The Scoop on Pre-Owned Annuities

When buying a secondary-market annuity that offers a 7% or 8% effective rate of return, make sure you deal with honest brokers.

A financial planner friend of mine e-mailed me a long list of pre-owned annuities that he was excited about. No wonder. The effective rates of return were as high as 8%.

You may or may not be acquainted with pre-owned annuities. These are contracts that were purchased from a highly rated insurance company as part of a structured settlement.

In many cases, the original owner won a damage suit—product liability, medical malpractice, industrial accident, etc.—and the damages were paid, in full or in part, with an annuity. In other cases, the original owner may have purchased the annuity himself or even won a lottery prize.

When the owners of the contracts would rather have cash, they sell them (or a portion of them) at considerable discounts. The initial buyer is likely to be a large structured settlement company, such as J.G. Wentworth. This “factor” may distribute them through annuity brokers, who sell them to individuals. The original discount, needless to say, must be large enough to create value for everyone along the chain, perhaps including a lawyer who steered the contract to the factor in the first place. 

I downloaded my friend’s pdf and scanned an eight-page spreadsheet of over 200 pre-owned contracts. Without exception, the issuers were well-known, A-rated life insurance companies. The start dates ranged from next week to September 2036. Most of the effective rates of return were above 5% but not higher than 8%.   

No two contracts were alike, because structured settlements tend to be tailored to the needs of specific plaintiffs. The contracts made uniform or non-uniform, annual, monthly, or lump-sum payments. Many were guaranteed for a specific period. Most were “life-contingent.”

In those cases, as annuity broker Bryan J. Anderson of of Whitefish, Montana, explained to me (he was not the source of my friend’s spreadsheet), the contract is contingent on the life of the original owner, who was probably in his or her 20s or 30s. These contracts generally come bundled with a life insurance policy that guarantees either the full promised payout or merely the new owner’s principal. 

Here’s one pre-owned contract on the spreadsheet that might be perfect for a 55-year-old client: A life-contingent contract from an insurer rated A (Excellent) by A.M. Best offered a monthly payout of $4,900 for 99 months starting in mid-2021. The price: about $223,000. The sum of the payments: about $541,000. The effective yield: 6.75%.  
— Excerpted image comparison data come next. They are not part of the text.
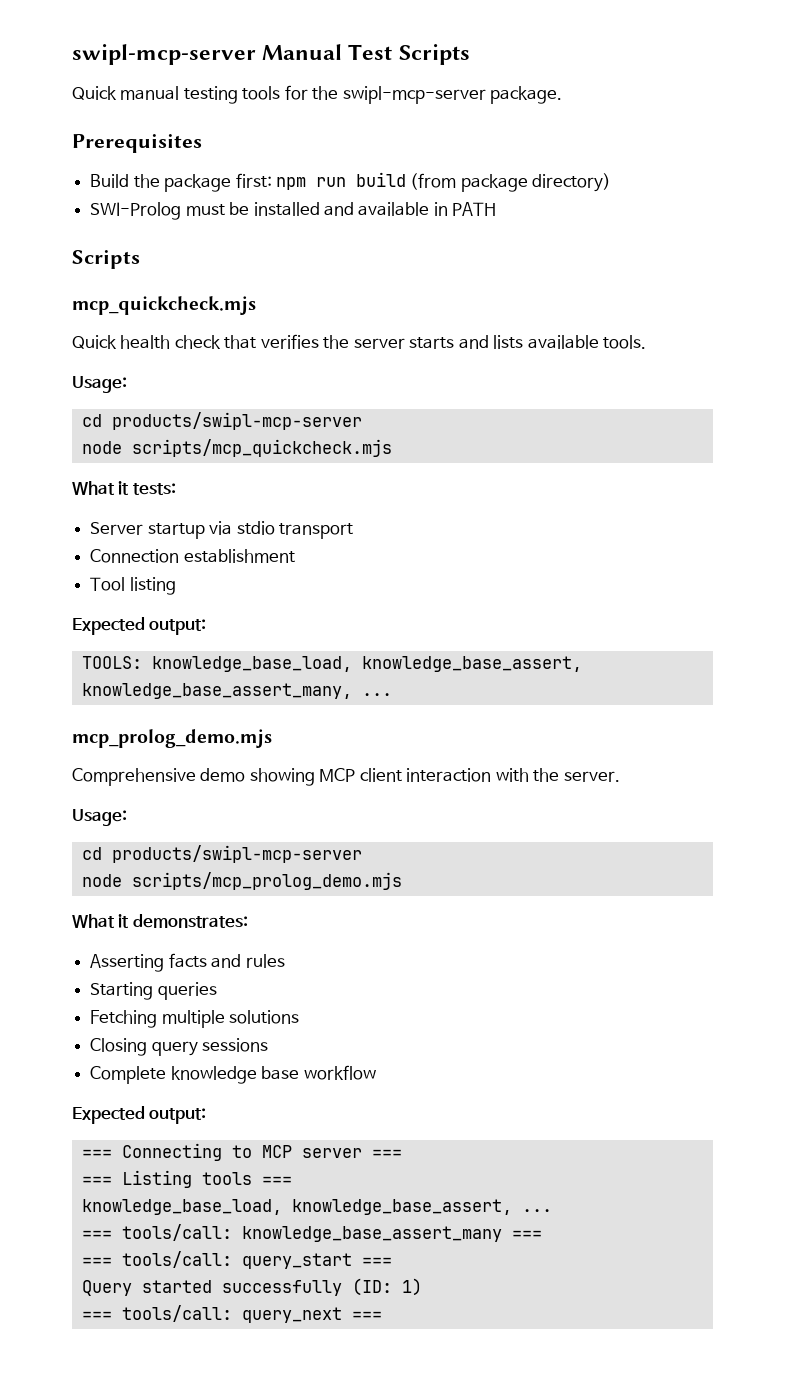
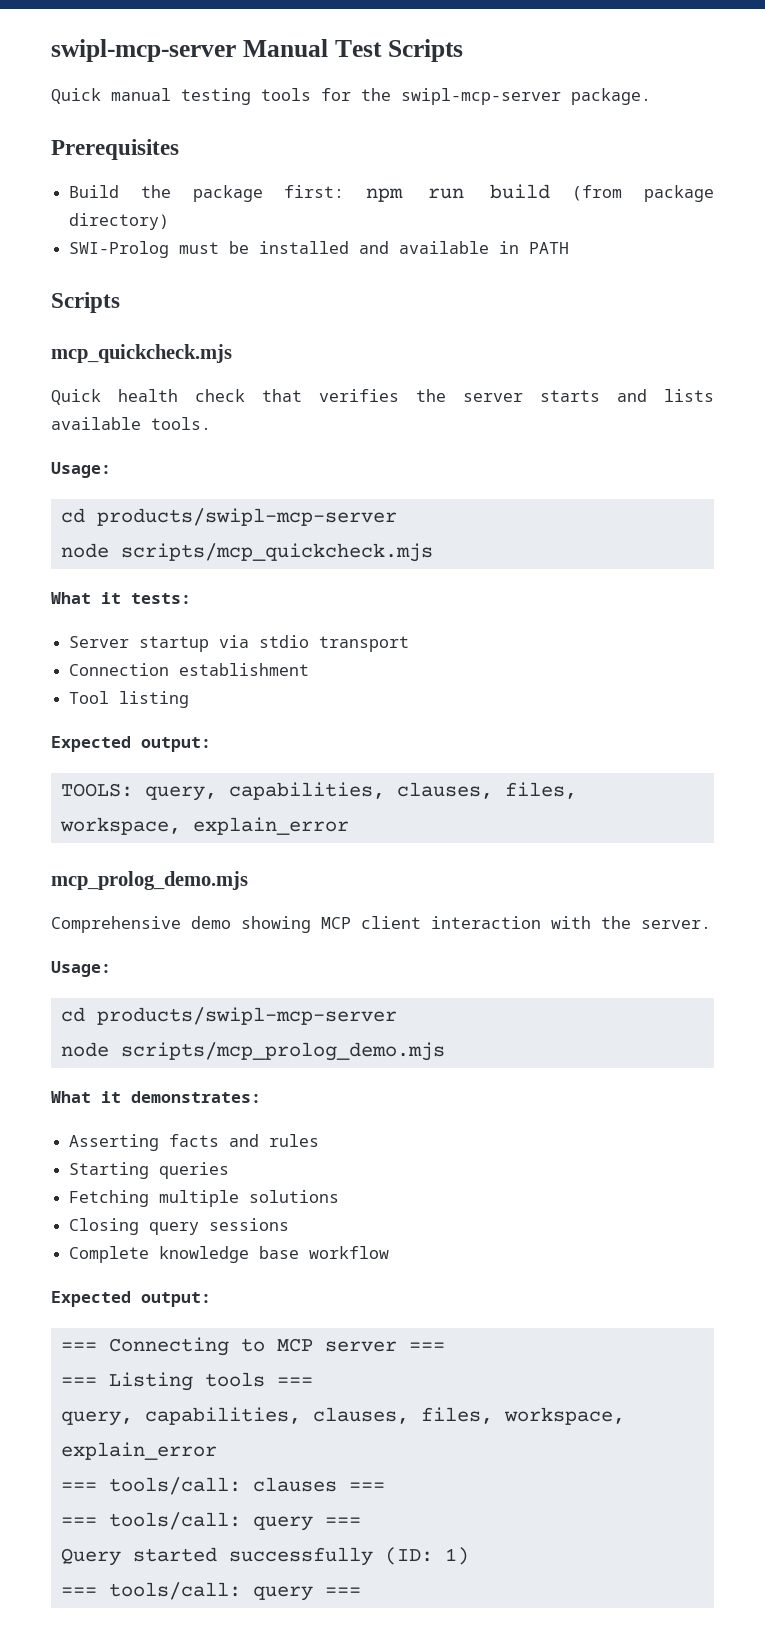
- TOOLS: knowledge_base_load, knowledge_base_assert, knowledge_base_assert_many, ...
+ TOOLS: query, capabilities, clauses, files, workspace, explain_error
  === Listing tools ===
- knowledge_base_load, knowledge_base_assert, ...
- === tools/call: knowledge_base_assert_many ===
- === tools/call: query_start ===
+ query, capabilities, clauses, files, workspace, explain_error
+ === tools/call: clauses ===
+ === tools/call: query ===
  Query started successfully (ID: 1)
- === tools/call: query_next ===
+ === tools/call: query ===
If you’d rather not invest as much and you want a guaranteed payout, you could try this one: a $100,000 lump-sum payout 10 years from now. The price: $58,500. The effective yield: 6.0%.

Wow, many people have said. Then they say, What’s the catch?

If you’re dealing with a trustworthy middleman, who has ascertained that the original owner has clear title to the contract, there may be no catch. The middleman should be able to assure you that: No ex-spouses or dependent children have unknown claims; there are no hidden liens or trusts with claims on the assets; the owner has not already sold the contract; an independent court has ruled that the sale of the contract is in the best interest of the owner. If I were buying a life-contingent secondary market annuity, I would want to see copies of the original court documents and the life insurance policy on the original owner.

Regarding taxes, any income from a secondary annuity that was purchased with IRA money would presumably be taxed as ordinary income after age 59 1/2, like any other IRA withdrawal. Income from an annuity purchased with after-tax money would be partially taxable. (The broker may be able to provide an amortization table that shows how much of each income payment comes from interest. There’s no 1099 from the insurance company, however.) Should your own lawyer get involved in the transaction? That may be redundant when you’re dealing with a trusted broker, but it’s highly recommended if you try to circumvent a broker and negotiate a deal directly with a factor, I’m told.

These bargains appear to be for real and safe—if you work with the right people and do careful due diligence. The biggest concern for the honest brokers in the business is that too many competitors might jump in, making it harder for existing brokers to obtain access to contracts and narrowing the margins.